> _TASK_: Could you retype exactly the lines below between the one holding "justify-content: center ->" and the one holding "html: <div>Group_Message 群聊消息表</div>", inclusive, leaving out any pictures?

> _DATASET_:
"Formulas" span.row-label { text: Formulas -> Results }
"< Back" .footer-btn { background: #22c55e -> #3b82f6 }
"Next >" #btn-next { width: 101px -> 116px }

--

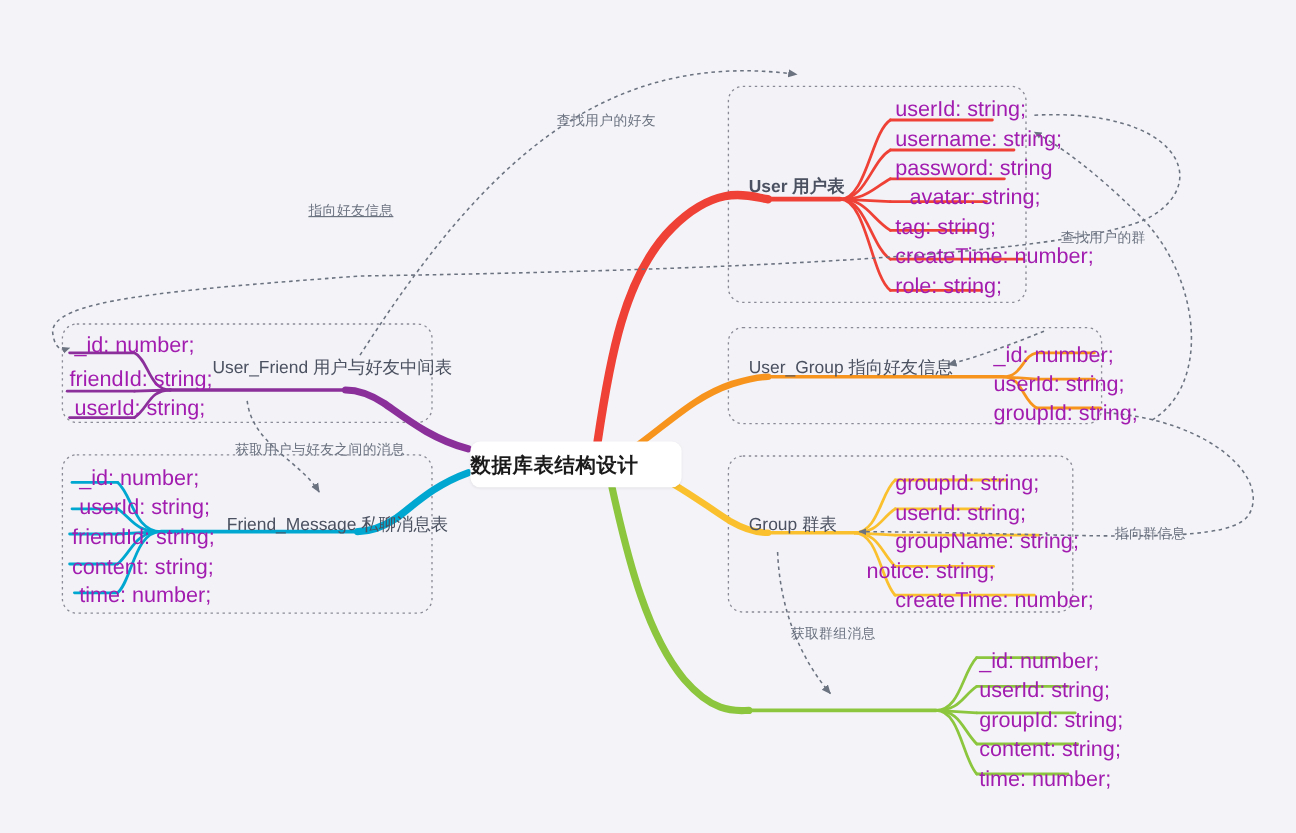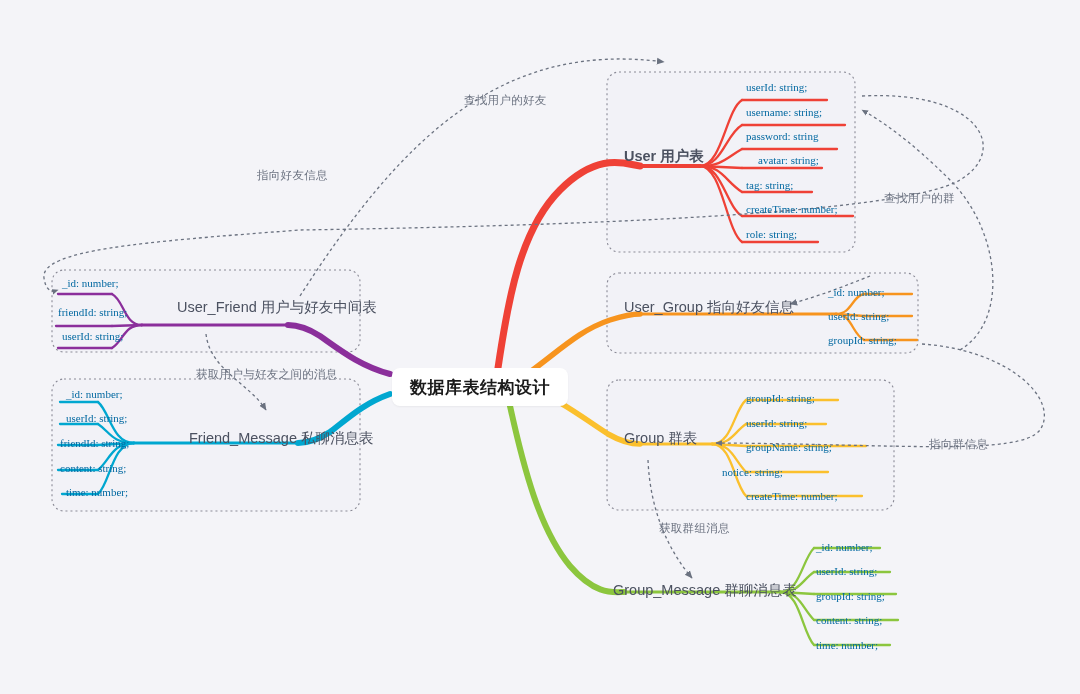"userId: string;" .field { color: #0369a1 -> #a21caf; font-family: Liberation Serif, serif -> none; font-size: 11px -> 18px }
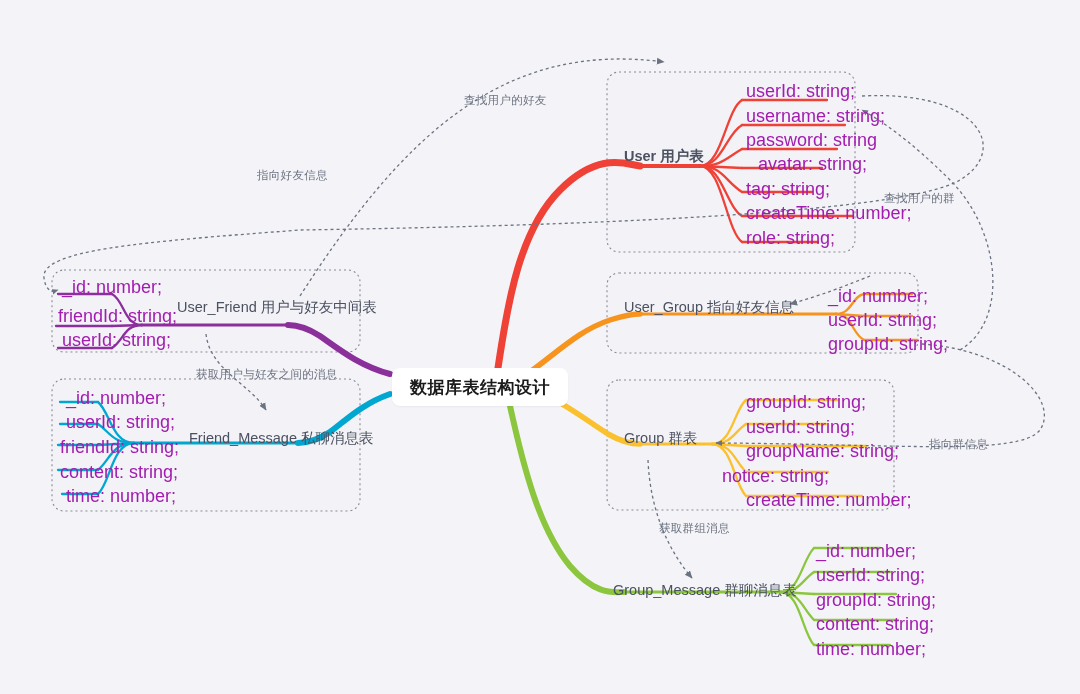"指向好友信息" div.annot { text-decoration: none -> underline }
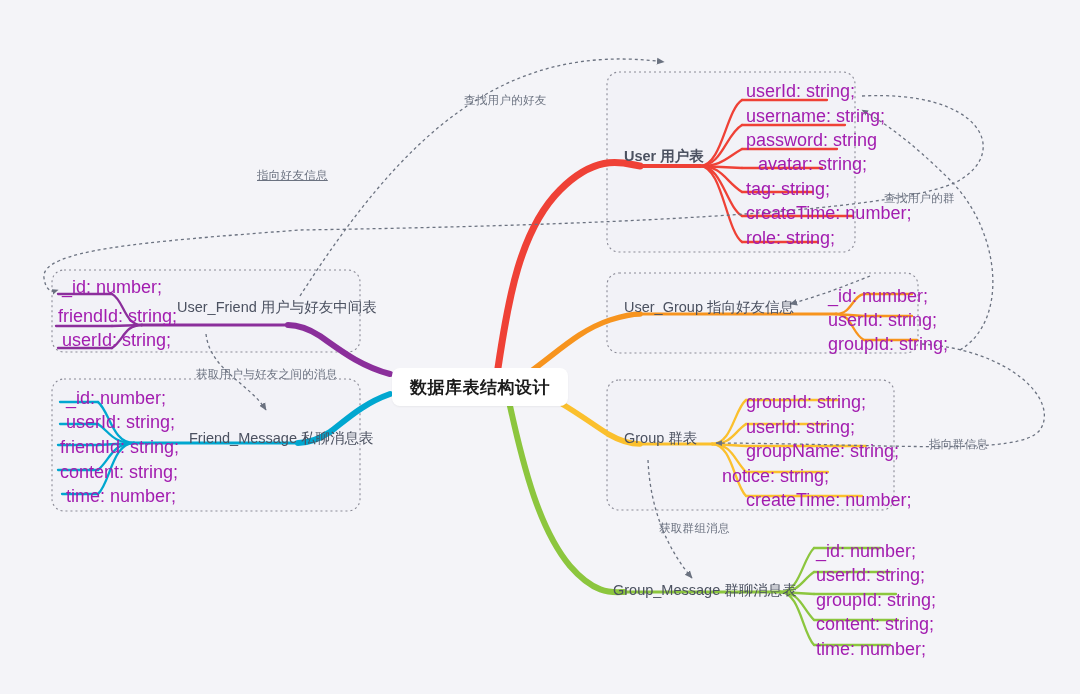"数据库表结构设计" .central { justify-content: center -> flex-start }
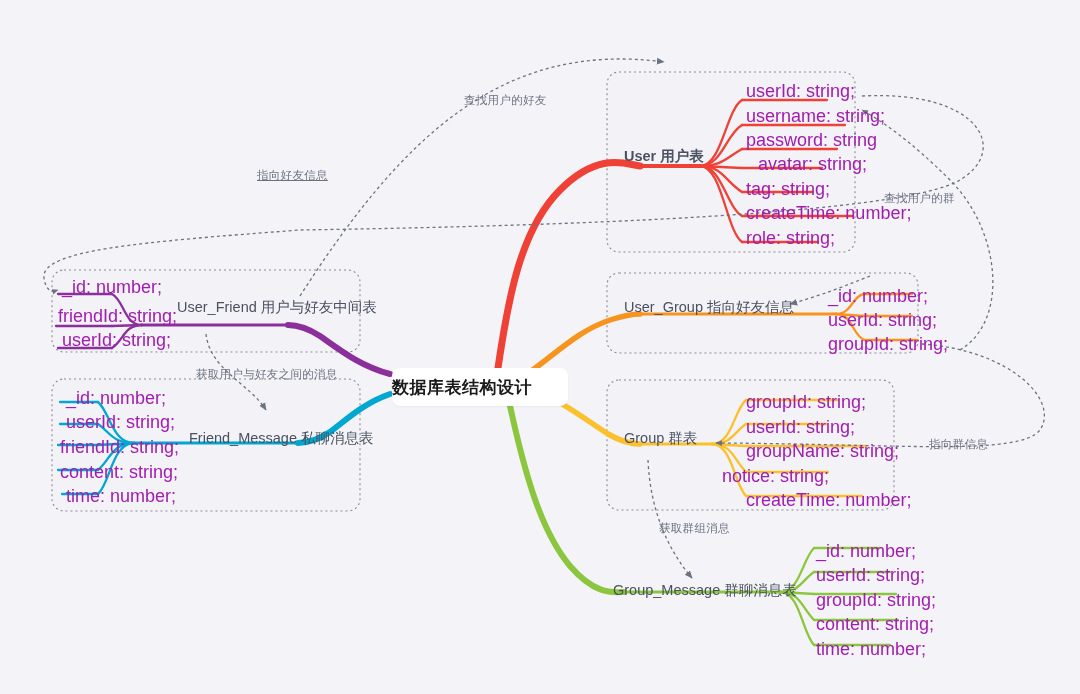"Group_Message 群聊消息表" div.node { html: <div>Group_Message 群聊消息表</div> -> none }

> _WRITTEN SOLUTION_:
"数据库表结构设计" .central { justify-content: center -> flex-start }
"Group_Message 群聊消息表" div.node { html: <div>Group_Message 群聊消息表</div> -> none }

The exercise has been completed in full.